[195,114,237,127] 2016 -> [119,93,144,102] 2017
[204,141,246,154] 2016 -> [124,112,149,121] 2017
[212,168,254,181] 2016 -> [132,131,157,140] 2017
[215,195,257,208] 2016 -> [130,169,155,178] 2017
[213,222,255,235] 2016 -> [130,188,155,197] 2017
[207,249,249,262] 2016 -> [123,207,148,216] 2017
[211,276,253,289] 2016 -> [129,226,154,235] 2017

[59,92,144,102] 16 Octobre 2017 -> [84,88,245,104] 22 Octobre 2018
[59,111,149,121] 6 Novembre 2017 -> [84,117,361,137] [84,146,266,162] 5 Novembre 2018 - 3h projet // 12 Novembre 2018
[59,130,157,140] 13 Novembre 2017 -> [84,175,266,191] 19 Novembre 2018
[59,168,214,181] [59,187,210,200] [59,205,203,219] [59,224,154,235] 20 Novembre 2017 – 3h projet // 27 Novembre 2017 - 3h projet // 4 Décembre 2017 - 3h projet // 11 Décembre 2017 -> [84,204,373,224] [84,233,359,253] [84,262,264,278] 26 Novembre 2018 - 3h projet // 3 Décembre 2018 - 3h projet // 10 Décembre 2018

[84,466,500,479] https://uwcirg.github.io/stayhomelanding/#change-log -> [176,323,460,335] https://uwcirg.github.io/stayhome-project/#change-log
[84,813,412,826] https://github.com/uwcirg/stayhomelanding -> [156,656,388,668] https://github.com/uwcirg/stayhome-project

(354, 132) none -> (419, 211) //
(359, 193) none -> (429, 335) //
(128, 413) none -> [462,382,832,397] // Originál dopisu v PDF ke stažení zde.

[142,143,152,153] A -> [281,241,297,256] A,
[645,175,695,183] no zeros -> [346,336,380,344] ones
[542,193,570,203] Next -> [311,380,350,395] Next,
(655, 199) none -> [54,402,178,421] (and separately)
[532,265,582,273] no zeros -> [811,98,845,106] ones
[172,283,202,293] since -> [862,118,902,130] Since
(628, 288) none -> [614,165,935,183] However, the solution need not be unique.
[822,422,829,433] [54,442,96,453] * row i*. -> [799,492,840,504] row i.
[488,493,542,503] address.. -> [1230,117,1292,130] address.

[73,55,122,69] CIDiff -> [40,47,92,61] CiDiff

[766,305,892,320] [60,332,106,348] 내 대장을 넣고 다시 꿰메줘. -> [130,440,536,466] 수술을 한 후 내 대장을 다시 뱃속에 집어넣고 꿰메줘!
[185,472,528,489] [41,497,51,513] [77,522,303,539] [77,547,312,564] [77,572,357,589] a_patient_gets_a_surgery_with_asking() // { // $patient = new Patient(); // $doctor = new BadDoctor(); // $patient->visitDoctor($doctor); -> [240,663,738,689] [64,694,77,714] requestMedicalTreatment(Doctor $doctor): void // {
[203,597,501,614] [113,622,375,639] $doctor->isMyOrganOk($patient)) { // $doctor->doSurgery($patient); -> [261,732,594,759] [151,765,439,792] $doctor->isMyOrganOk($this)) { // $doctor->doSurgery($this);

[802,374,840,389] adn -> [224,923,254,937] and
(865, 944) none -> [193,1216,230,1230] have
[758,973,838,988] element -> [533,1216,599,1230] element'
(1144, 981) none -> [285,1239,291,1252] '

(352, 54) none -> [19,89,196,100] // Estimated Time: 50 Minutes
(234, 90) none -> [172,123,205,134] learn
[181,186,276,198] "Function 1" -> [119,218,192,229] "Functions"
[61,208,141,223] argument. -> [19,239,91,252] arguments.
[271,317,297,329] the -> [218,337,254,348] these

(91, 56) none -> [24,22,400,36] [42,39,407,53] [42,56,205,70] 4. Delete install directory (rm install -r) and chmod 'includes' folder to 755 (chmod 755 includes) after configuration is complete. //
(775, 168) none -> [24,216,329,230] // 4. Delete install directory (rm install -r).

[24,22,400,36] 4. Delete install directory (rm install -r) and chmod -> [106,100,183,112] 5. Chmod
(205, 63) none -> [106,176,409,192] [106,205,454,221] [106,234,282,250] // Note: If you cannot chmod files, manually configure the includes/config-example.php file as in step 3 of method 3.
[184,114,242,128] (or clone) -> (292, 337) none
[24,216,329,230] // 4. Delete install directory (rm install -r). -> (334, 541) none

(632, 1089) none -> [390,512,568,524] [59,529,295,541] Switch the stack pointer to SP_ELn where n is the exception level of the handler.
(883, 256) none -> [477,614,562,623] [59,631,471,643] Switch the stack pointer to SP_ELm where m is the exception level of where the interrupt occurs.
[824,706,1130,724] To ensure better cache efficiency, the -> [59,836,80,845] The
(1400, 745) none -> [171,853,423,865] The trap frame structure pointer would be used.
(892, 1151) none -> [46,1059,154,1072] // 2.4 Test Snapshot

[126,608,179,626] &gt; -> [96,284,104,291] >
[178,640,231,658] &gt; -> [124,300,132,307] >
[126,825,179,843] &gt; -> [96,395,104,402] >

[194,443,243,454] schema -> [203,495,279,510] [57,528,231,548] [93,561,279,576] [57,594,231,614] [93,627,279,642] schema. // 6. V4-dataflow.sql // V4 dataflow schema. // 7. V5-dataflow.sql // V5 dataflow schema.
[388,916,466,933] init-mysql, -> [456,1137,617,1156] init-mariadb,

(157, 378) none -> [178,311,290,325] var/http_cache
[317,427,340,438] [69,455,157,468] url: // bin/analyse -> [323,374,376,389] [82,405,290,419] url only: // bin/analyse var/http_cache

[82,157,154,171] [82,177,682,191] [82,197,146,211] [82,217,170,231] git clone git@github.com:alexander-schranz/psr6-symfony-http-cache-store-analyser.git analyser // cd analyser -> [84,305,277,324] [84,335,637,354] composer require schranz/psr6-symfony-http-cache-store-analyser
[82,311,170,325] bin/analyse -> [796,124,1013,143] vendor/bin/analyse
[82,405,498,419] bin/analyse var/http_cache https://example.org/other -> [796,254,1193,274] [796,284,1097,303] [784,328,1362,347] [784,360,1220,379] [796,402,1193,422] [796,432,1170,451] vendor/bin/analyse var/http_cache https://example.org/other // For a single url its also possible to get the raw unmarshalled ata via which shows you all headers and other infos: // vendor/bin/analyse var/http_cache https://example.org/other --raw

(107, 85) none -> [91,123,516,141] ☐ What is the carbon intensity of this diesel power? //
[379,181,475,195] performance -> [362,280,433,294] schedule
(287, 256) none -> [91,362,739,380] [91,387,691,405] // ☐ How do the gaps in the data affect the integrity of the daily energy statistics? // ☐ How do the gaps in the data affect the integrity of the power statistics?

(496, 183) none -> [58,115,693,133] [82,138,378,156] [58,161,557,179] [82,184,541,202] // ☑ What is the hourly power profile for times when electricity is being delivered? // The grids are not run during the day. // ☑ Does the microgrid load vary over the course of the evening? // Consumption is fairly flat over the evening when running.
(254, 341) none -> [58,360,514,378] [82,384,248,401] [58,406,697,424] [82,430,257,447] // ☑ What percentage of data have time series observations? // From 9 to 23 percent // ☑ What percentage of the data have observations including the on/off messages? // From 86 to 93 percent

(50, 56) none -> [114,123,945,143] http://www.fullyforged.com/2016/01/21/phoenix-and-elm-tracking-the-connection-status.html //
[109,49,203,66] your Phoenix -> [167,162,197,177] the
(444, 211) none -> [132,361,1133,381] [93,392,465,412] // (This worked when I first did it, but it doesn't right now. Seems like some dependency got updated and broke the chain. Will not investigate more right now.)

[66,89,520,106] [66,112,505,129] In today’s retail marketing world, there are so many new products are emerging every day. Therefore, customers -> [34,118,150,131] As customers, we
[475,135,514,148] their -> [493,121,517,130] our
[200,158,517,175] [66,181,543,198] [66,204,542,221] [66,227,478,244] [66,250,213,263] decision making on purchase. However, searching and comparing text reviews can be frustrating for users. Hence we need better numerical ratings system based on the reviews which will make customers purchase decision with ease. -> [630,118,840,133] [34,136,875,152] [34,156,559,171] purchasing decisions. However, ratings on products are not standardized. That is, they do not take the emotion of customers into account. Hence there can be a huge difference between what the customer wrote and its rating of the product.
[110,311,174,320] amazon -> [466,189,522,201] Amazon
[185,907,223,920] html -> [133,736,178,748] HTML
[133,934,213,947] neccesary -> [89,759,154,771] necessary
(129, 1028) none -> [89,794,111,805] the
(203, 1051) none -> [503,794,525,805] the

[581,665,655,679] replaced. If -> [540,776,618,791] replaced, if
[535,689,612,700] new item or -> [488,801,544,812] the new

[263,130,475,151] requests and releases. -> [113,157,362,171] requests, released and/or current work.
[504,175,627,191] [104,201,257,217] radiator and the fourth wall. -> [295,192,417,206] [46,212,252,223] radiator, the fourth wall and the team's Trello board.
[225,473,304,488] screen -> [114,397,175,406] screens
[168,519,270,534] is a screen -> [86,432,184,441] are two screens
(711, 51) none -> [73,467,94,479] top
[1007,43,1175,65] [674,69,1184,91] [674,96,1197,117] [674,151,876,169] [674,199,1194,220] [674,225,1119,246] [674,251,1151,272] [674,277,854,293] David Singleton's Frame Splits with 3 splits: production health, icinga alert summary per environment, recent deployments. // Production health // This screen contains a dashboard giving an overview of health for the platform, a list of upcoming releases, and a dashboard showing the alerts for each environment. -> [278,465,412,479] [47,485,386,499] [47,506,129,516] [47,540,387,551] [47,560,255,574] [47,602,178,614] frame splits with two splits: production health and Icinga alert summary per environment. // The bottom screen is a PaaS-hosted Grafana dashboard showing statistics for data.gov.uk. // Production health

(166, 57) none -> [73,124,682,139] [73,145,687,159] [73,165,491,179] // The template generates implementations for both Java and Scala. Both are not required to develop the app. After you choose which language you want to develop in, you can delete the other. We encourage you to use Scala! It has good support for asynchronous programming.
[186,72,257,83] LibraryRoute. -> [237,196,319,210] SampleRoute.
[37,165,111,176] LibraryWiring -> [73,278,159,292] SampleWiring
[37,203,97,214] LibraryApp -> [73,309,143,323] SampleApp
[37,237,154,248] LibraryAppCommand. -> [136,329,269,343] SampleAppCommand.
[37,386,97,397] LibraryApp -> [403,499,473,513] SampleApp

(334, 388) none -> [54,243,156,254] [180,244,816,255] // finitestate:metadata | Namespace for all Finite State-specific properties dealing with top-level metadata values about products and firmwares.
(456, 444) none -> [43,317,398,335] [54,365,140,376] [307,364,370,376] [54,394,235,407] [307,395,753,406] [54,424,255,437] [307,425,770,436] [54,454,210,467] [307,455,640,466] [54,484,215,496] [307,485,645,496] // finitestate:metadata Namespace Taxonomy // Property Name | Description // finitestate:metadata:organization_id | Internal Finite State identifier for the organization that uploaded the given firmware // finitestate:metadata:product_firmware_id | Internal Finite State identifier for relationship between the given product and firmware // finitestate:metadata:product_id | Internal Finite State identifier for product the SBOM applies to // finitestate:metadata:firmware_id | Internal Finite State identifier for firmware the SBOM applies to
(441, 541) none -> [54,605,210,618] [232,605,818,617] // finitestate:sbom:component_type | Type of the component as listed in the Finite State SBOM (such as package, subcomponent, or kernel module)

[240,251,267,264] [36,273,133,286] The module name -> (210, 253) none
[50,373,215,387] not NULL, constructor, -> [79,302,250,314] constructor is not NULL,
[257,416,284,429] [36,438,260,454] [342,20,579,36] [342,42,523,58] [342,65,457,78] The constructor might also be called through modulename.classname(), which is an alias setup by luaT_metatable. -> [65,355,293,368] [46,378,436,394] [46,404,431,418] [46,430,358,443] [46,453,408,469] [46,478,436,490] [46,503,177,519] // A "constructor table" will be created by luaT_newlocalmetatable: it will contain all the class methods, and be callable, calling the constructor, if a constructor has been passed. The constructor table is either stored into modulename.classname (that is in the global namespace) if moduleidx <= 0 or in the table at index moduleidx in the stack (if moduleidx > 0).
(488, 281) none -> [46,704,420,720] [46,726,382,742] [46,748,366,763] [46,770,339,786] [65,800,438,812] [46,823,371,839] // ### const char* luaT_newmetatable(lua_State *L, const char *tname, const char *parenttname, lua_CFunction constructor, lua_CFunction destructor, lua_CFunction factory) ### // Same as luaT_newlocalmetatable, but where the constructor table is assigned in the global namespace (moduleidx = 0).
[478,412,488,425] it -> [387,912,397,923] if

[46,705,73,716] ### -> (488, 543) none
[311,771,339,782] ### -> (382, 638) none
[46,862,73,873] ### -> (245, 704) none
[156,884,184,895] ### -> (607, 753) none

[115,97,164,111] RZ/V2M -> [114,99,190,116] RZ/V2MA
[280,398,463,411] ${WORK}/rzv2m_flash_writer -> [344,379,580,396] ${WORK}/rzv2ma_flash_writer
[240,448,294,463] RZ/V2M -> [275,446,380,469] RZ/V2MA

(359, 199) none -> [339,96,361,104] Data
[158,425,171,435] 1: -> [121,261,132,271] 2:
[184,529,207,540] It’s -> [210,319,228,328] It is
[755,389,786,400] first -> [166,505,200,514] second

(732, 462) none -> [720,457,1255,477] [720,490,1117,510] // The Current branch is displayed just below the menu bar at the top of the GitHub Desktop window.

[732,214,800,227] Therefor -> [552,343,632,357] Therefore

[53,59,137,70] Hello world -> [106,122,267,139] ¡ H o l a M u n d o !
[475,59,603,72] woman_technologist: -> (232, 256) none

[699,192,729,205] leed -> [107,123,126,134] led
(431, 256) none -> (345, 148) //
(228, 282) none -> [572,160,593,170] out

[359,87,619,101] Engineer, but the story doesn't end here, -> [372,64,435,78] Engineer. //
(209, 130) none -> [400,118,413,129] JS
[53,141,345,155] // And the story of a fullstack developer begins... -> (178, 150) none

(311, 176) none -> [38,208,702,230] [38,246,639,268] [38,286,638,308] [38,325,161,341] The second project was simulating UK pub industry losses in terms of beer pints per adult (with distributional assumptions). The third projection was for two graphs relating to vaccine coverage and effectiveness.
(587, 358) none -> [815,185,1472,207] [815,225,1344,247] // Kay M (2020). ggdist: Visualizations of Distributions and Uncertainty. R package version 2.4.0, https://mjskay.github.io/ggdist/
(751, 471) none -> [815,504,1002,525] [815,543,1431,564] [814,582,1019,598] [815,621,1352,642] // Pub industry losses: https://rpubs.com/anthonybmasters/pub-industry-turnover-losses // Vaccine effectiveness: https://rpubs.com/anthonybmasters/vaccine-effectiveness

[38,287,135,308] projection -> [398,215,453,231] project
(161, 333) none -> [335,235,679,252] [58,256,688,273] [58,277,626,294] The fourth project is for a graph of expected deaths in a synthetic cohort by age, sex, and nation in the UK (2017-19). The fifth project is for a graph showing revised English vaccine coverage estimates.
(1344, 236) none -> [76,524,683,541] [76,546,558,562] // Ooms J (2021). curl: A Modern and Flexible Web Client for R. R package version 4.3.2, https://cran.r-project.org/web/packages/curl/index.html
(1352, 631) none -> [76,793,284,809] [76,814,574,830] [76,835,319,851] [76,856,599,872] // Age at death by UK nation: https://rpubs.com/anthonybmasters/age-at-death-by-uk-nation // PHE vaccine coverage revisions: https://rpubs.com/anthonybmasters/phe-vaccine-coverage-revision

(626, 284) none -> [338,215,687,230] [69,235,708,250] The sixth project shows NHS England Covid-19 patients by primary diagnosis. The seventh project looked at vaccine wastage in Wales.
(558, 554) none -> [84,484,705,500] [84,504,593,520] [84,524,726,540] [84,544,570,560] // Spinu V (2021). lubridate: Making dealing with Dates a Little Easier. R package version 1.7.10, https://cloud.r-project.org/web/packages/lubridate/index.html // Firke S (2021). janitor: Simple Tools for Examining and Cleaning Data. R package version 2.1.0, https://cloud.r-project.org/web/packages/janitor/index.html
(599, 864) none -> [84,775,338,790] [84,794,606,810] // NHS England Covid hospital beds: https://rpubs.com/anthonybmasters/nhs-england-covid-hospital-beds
-=-=-=-=-
Start with the line above that contains "[535,689,612,700] new item" and stop after the line that contains "(711, 51) none -> [73,467,94,479] top". Output those lines exactly, and only those.

- **Expected answer**:
[535,689,612,700] new item or -> [488,801,544,812] the new

[263,130,475,151] requests and releases. -> [113,157,362,171] requests, released and/or current work.
[504,175,627,191] [104,201,257,217] radiator and the fourth wall. -> [295,192,417,206] [46,212,252,223] radiator, the fourth wall and the team's Trello board.
[225,473,304,488] screen -> [114,397,175,406] screens
[168,519,270,534] is a screen -> [86,432,184,441] are two screens
(711, 51) none -> [73,467,94,479] top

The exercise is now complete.